The US wants to counter China by opening an embassy in the Solomon Islands


WELLINGTON, New Zealand (AP) — The US says it will open an embassy in the Solomon Islands and, in unusually blunt terms, lays out a plan to increase its influence in the South Pacific nation before China becomes “heavily embedded.”

The rationale was explained in a State Department memo to Congress made available to The Associated Press. It comes as US Secretary of State Antony Blinken tours the Pacific and meets diplomats from Japan, South Korea, Australia, Fiji and other nations.

The State Department said Solomon Islanders cherished their history with Americans on the battlefields of World War II, but the US was at risk of losing its privileged relationship as China “aggressively seeks to hire elite politicians and businessmen in Solomon Islands.”

The move comes after unrest shook the nation of 700,000 people in November. The unrest has emerged from a peaceful protest and has highlighted long-simmering regional rivalries, economic woes and concerns about the country’s increasing ties to China. Rioters set fire to buildings and looted shops.

Solomon Islands Prime Minister Manasseh Sogavare survived a no-confidence vote the following month and told lawmakers in a fiery 90-minute speech that he had done nothing wrong and would not bow to “the forces of evil” or “Taiwan’s agents.” ”

The US previously operated an embassy in the Solomon Islands for five years before closing it in 1993. Since then, US diplomats from neighboring Papua New Guinea who have a US consular post have been accredited to the Solomon Islands.

The message’s announcement aligns with a new government strategy by Biden for the Indo-Pacific announced Friday and emphasizes building partnerships with allies in the region to counter China’s growing influence and ambitions.

In its memo to Congress, the State Department said China had “used a familiar pattern of extravagant promises, likely costly infrastructure loans and potentially dangerous debt levels” in working with Solomon Islands political and business leaders.

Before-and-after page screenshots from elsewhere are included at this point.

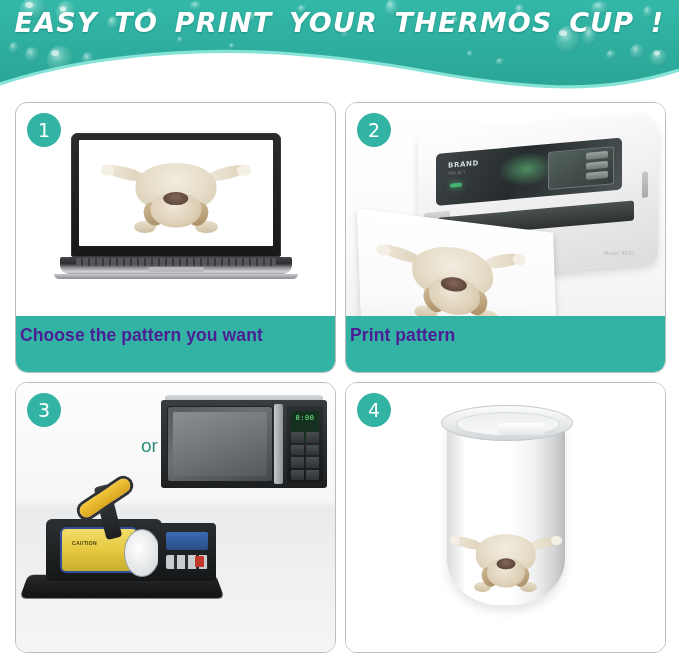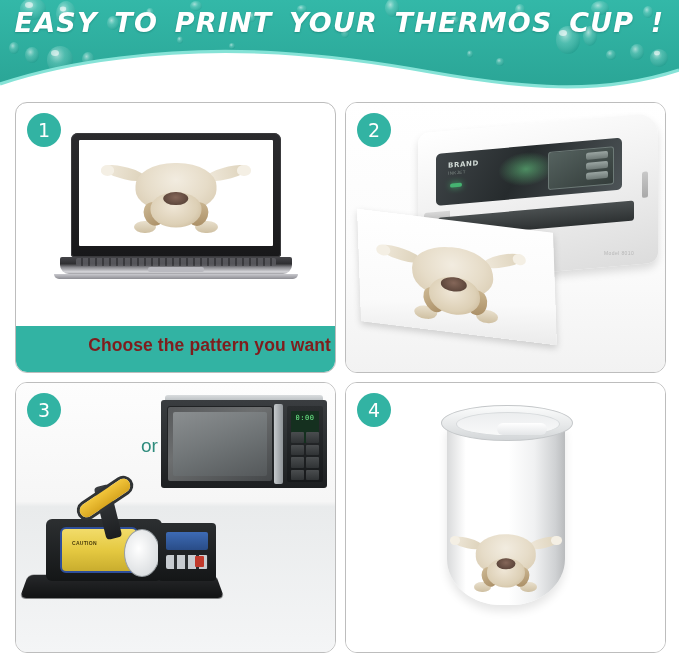--- a/index.html
+++ b/index.html
@@ -97,11 +97,11 @@
   .caption {
     flex: 0 0 auto;
     background: #32b3a3;
-    color: #7f1d1d;
-    text-align: right;
+    color: #4c1d95;
+    text-align: left;
     font-size: 17.5px;
     font-weight: bold;
-    padding: 9px 4px 16px 4px;
+    padding: 9px 4px 26px 4px;
     letter-spacing: 0.1px;
     border-bottom-left-radius: 11px;
     border-bottom-right-radius: 11px;

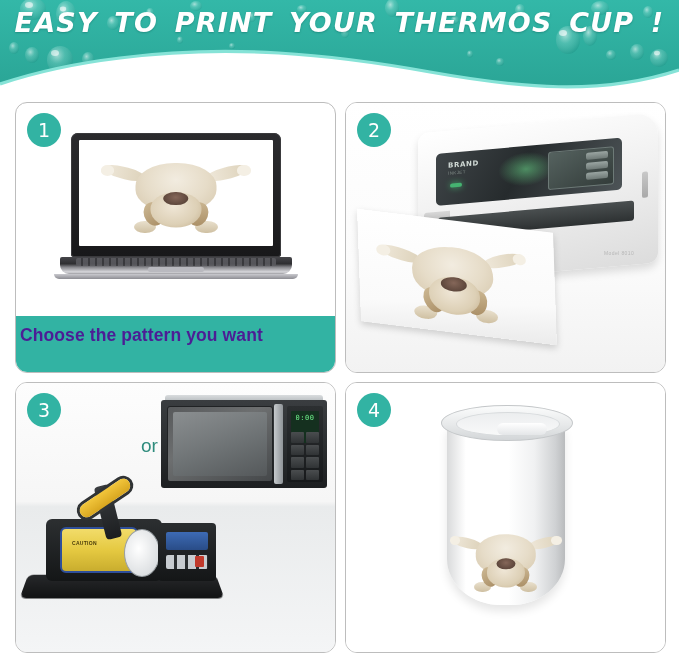--- a/index.html
+++ b/index.html
@@ -718,6 +718,7 @@
       </div>
       <div class="badge">2</div>
     </div>
+    <div class="caption">Print pattern</div>
   </div>
 
   <div class="panel">

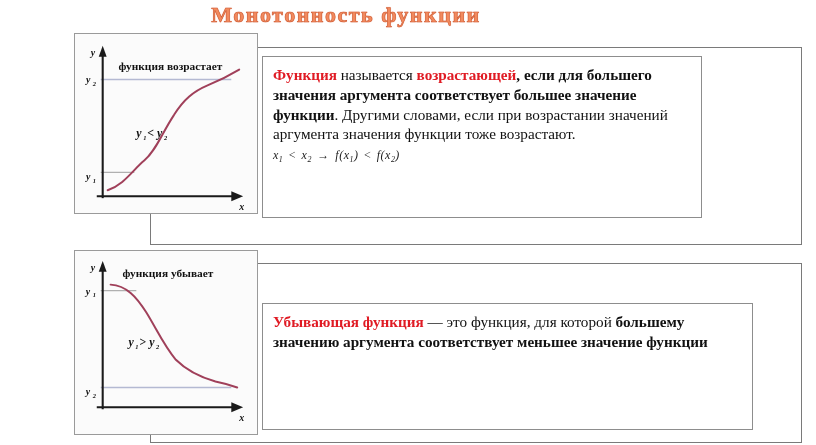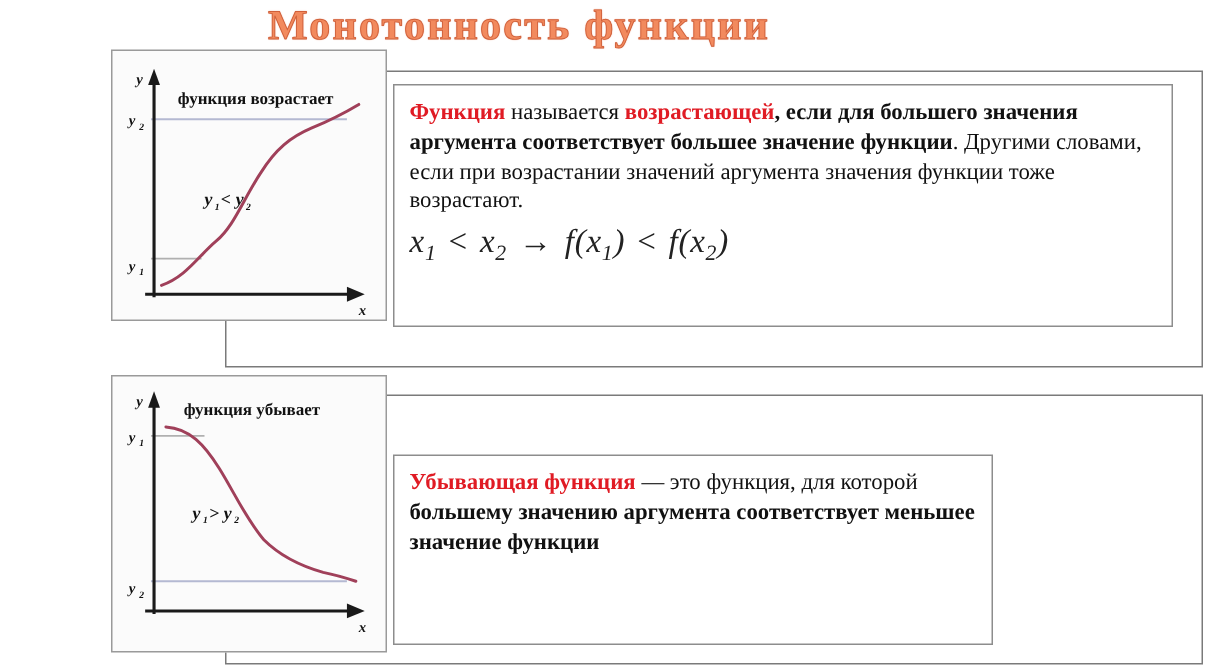--- a/index.html
+++ b/index.html
@@ -24,7 +24,7 @@
     width: 692px;
     text-align: center;
     font-family: "Liberation Serif", serif;
-    font-size: 28px;
+    font-size: 22px;
     font-weight: bold;
     letter-spacing: 1.5px;
     color: #f28a5e;

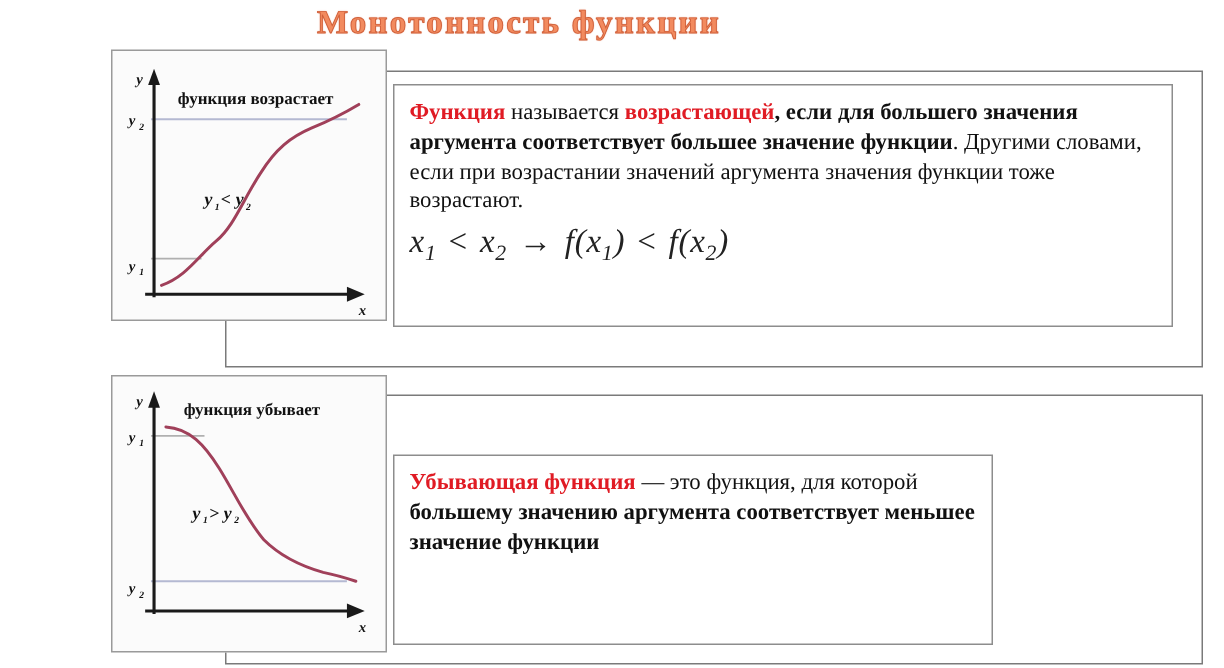--- a/index.html
+++ b/index.html
@@ -62,7 +62,7 @@
     box-sizing: border-box;
     padding: 8px 10px 6px 10px;
   }
-  #text-card-increasing { left: 262px; top: 56px;  width: 520px; height: 162px; }
+  #text-card-increasing { left: 262px; top: 56px;  width: 440px; height: 162px; }
   #text-card-decreasing { left: 262px; top: 303px; width: 400px; height: 127px; }
 
   .para {

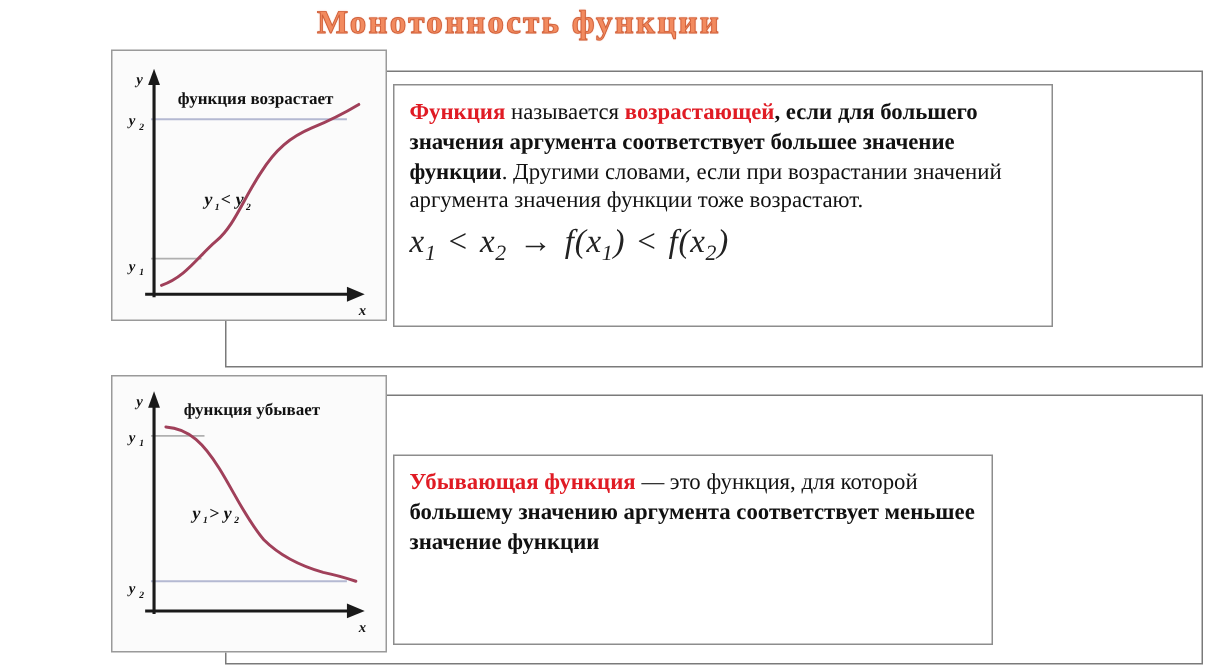--- a/index.html
+++ b/index.html
@@ -79,7 +79,7 @@
   .formula {
     margin: 4px 0 0 0;
     font-family: "Liberation Serif", serif;
-    font-size: 22px;
+    font-size: 12px;
     font-style: italic;
     color: #222222;
     letter-spacing: 0.5px;

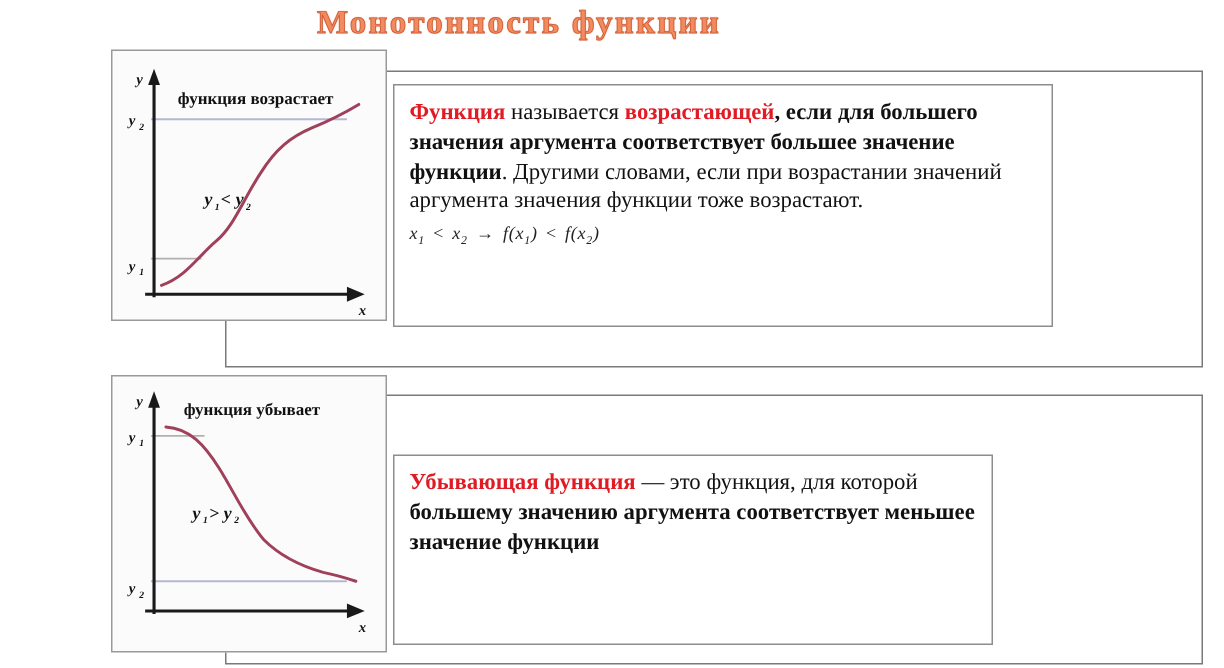--- a/index.html
+++ b/index.html
@@ -63,7 +63,7 @@
     padding: 8px 10px 6px 10px;
   }
   #text-card-increasing { left: 262px; top: 56px;  width: 440px; height: 162px; }
-  #text-card-decreasing { left: 262px; top: 303px; width: 400px; height: 127px; }
+  #text-card-decreasing { left: 262px; top: 303px; width: 491px; height: 127px; }
 
   .para {
     margin: 0;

“The United States has a strategic interest in improving our political, economic and commercial ties with the Solomon Islands, the largest Pacific island nation without a US embassy,” the State Department wrote.

The State Department said it does not expect to build a new embassy immediately, but would first lease premises at an initial facility cost of $12.4 million. The embassy would be based in the capital, Honiara, and start small, with two US employees and about five local staff.

The State Department said the Peace Corps plans to reopen an office and deploy its volunteers in the Solomon Islands, and that several US agencies are establishing government posts with portfolios in the Solomon Islands.

“The Department must be part of this increased US presence, rather than remain a distant actor,” it wrote.

Blinken left for Fiji on Saturday after visiting the Australian city of Melbourne where he had a meeting with his fellow Australians, Indians and Japanese. The four nations form the so-called “Quad,” a bloc of Indo-Pacific democracies created to counter China’s regional influence.


Associated Press Diplomatic Writer Matthew Lee in Washington contributed to this report.